Free the Data: The Debate Over APIs and Open Government
BY Alex Howard | Monday, March 17 2014
The White House's digital government strategy explicitly focuses on APIs, directing agencies to stand up application programming interfaces to enable government staff and the public to dynamically access government data. Vendors like Socrata support APIs as the default method for publishing open data, certainly in part because they can charge for them.
There's no question that they're catching on across the federal government in 2014, from SaferProducts.gov to mortgage data from the Consumer Financial Protection Bureau to, later this year, FDA recalls and adverse reactions data. Adopting APIs represents an important cultural shift for agencies, given that they explicitly acknowledge the value of publishing data for third party use.
"There is great value in being able to reach people instantaneously with this type of critical information, but we know that our tools, no matter how proactive and and innovative we are, will not reach every U.S. citizen," said Janice Jacobs, U.S. Assistant Secretary of State, at this year's "SafetyDataPalooza." She added:
"We can't expect that every traveler will come to our website or seek out our Twitter feed. People don't simply think about how the US government can help them until help is needed. That's why making our travel safety data more accessible is so exciting.
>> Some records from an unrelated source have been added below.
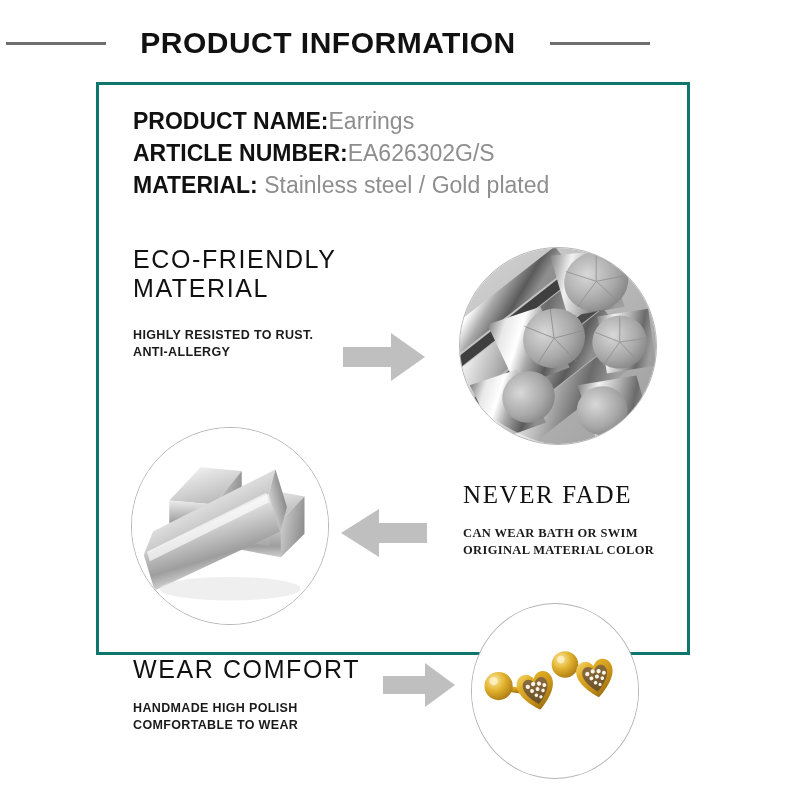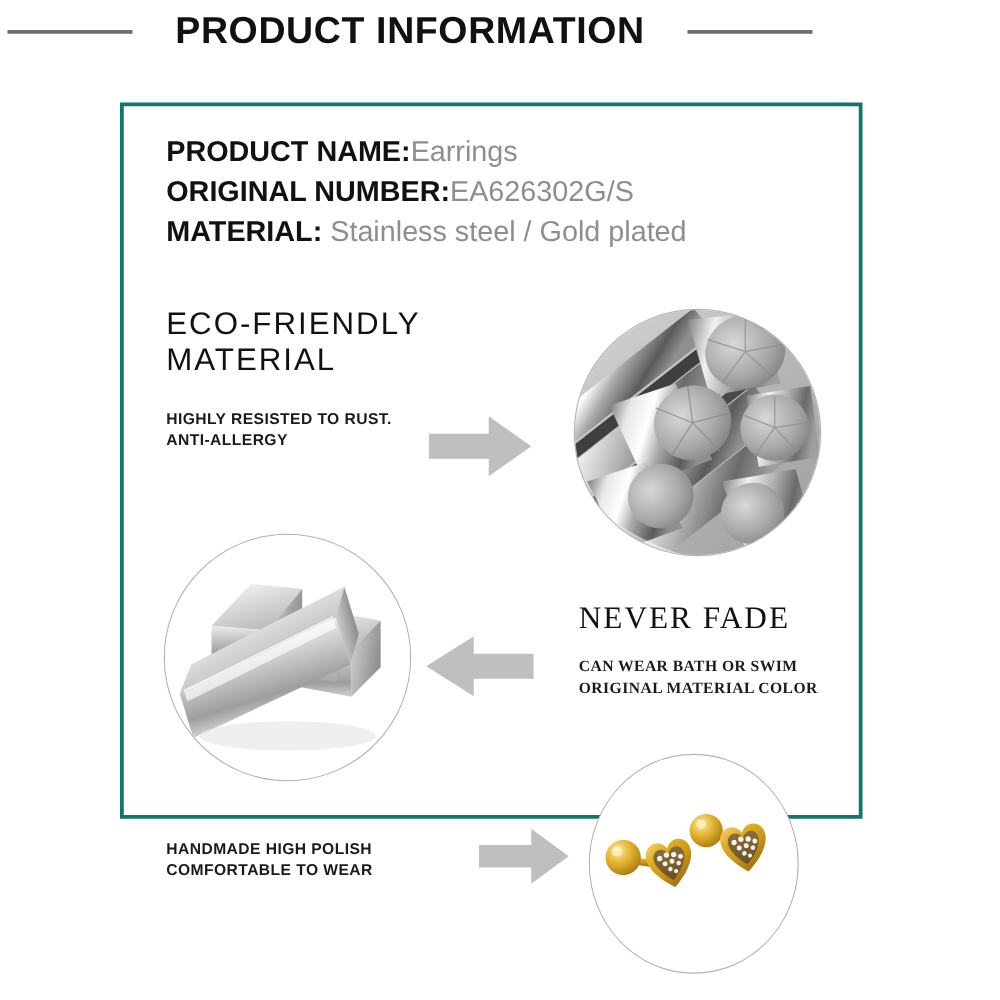--- a/index.html
+++ b/index.html
@@ -13,7 +13,7 @@
 
   
   .title-row {
-    position:absolute; left:0; top:8px; width:656px;
+    position:absolute; left:0; top:26px; width:656px;
     display:flex; align-items:center; justify-content:center; gap:34px;
   }
   .rule { width:100px; height:3px; background:#6e6e6e; }

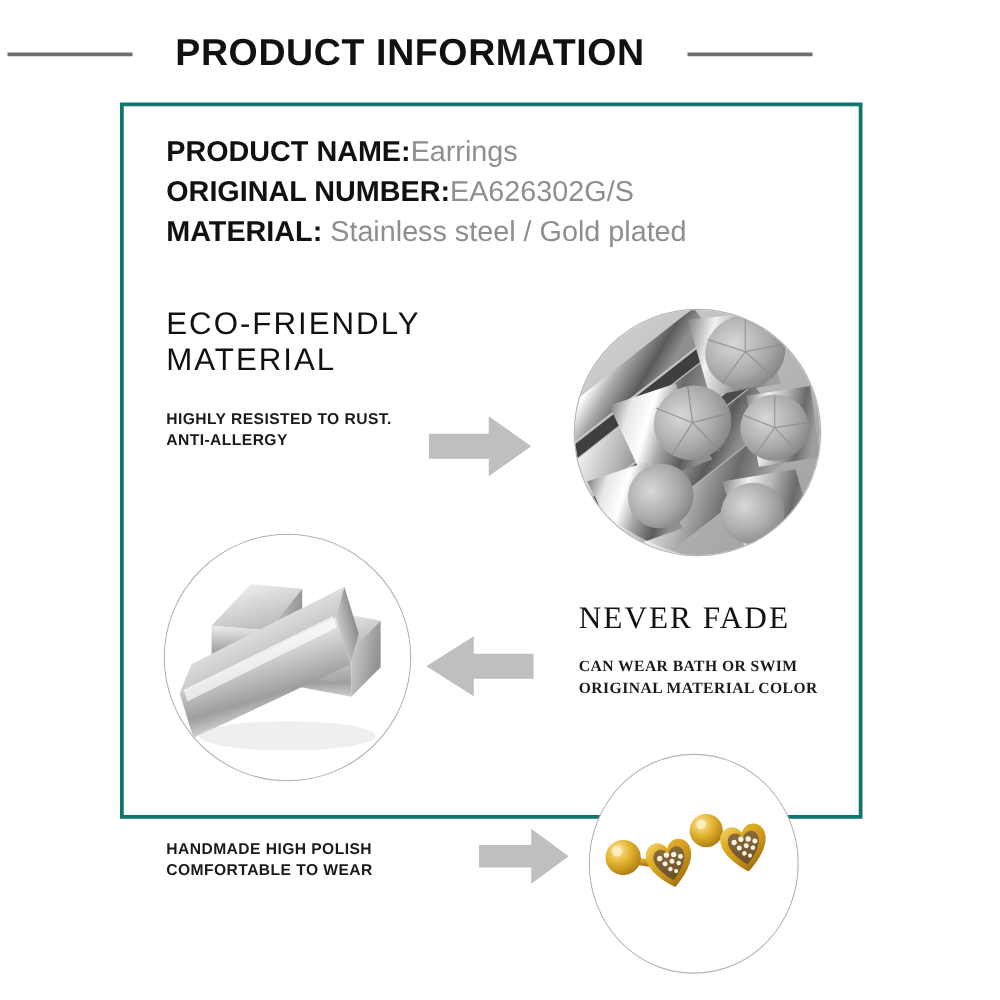--- a/index.html
+++ b/index.html
@@ -87,7 +87,7 @@
         <span class="spec-label">PRODUCT NAME:</span><span>Earrings</span>
       </div>
       <div class="spec-line">
-        <span class="spec-label">ORIGINAL NUMBER:</span><span>EA626302G/S</span>
+        <span class="spec-label">ARTICLE NUMBER:</span><span>EA626302G/S</span>
       </div>
       <div class="spec-line">
         <span class="spec-label">MATERIAL:</span><span> Stainless steel / Gold plated</span>

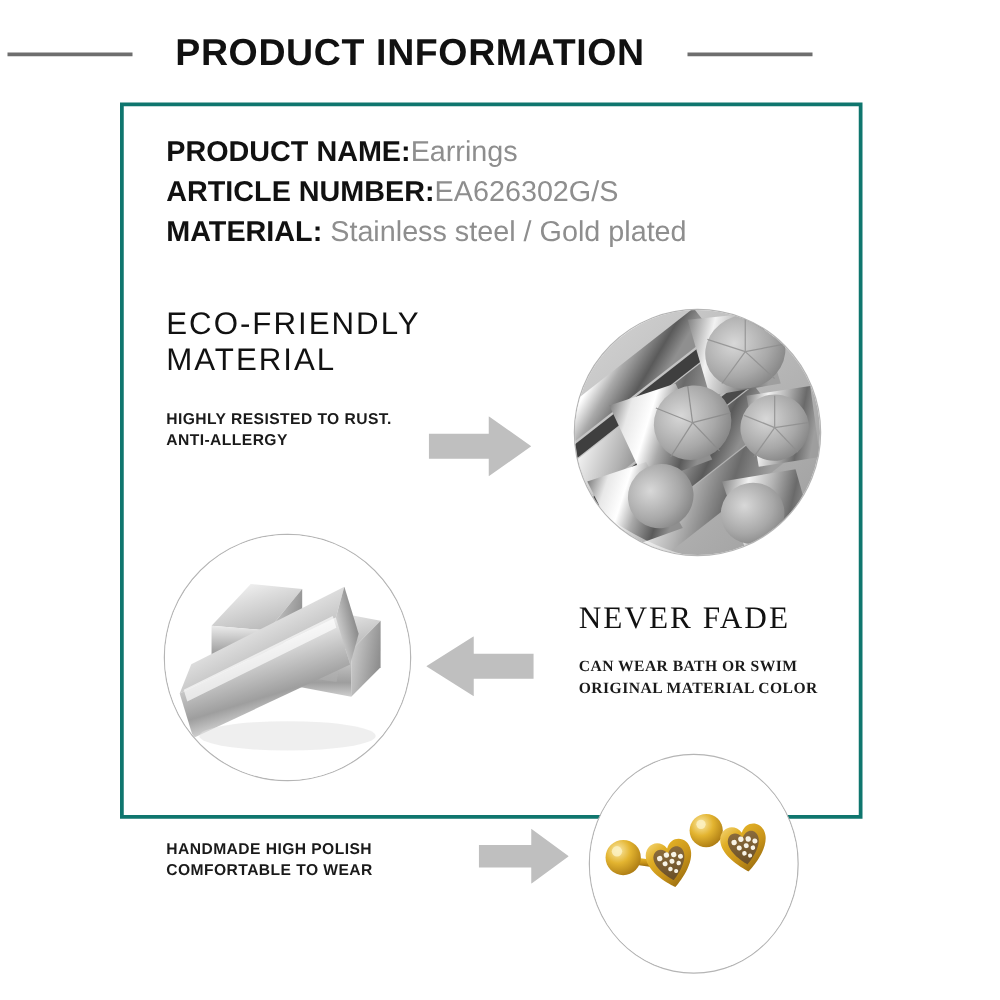--- a/index.html
+++ b/index.html
@@ -262,6 +262,9 @@
     </div>
 
     <div class="feature f-comfort">
+      <div class="feature-title">
+        <div>WEAR COMFORT</div>
+      </div>
       <div class="feature-lines">
         <div class="feature-line">HANDMADE HIGH POLISH</div>
         <div class="feature-line">COMFORTABLE TO WEAR</div>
Our application programming interface lets developers access the most important information we release for the public, our travel alerts and our travel warnings, and present them in an infinite number of ways to serve their users. These alerts and warnings provide critical time sensitive information to US citizens abroad about their safety, as I mentioned not every traveler will consult our website before going abroad, thanks to this API, our hope is that a traveler purchasing a plane ticket online will automatically see our information about their destination country."
A State Department spokesman said that its API has received more than 8,000 data calls since its soft launch in 12/1/2013.
Open government advocates like the Sunlight Foundation, however, argue that government APIs aren't a backup plan in the case of a shutdown or outage.
"APIs can be extremely useful, but they also centralize control and form a single point of failure," argued Eric Mill, a developer at Sunlight Labs, in October 2013, during the federal government shutdown. "Ultimately, APIs are optional — data is a necessity."
What happens when digital government shuts down was made abundantly clear to the nation last fall, although some of the decisions officials made looked bafflingly arbitrary or even politicaly motivated to some observers.
Not only federal websites shut down with the government, but government databases went offline as well, a series of data casualties that affected data journalists and left policy wonks and developers alike scrambling for alternatives.
I couldn't help but wonder that if it does, in fact, cost more money to shut down websites and data feeds than keep them up, why the White House didn't providing clearer guidance to agencies to leave them online. So, I asked.
"Which platforms remain operational during a government shutdown is determined by agencies, in consultation with their General Counsel, on a case by case basis, consistent with applicable law," said U.S. chief information officer Steven VanRoekel, in response to my inquiry. "The determination is based on whether the agency has the authority to continue spending funds on this activity during a lapse in funding."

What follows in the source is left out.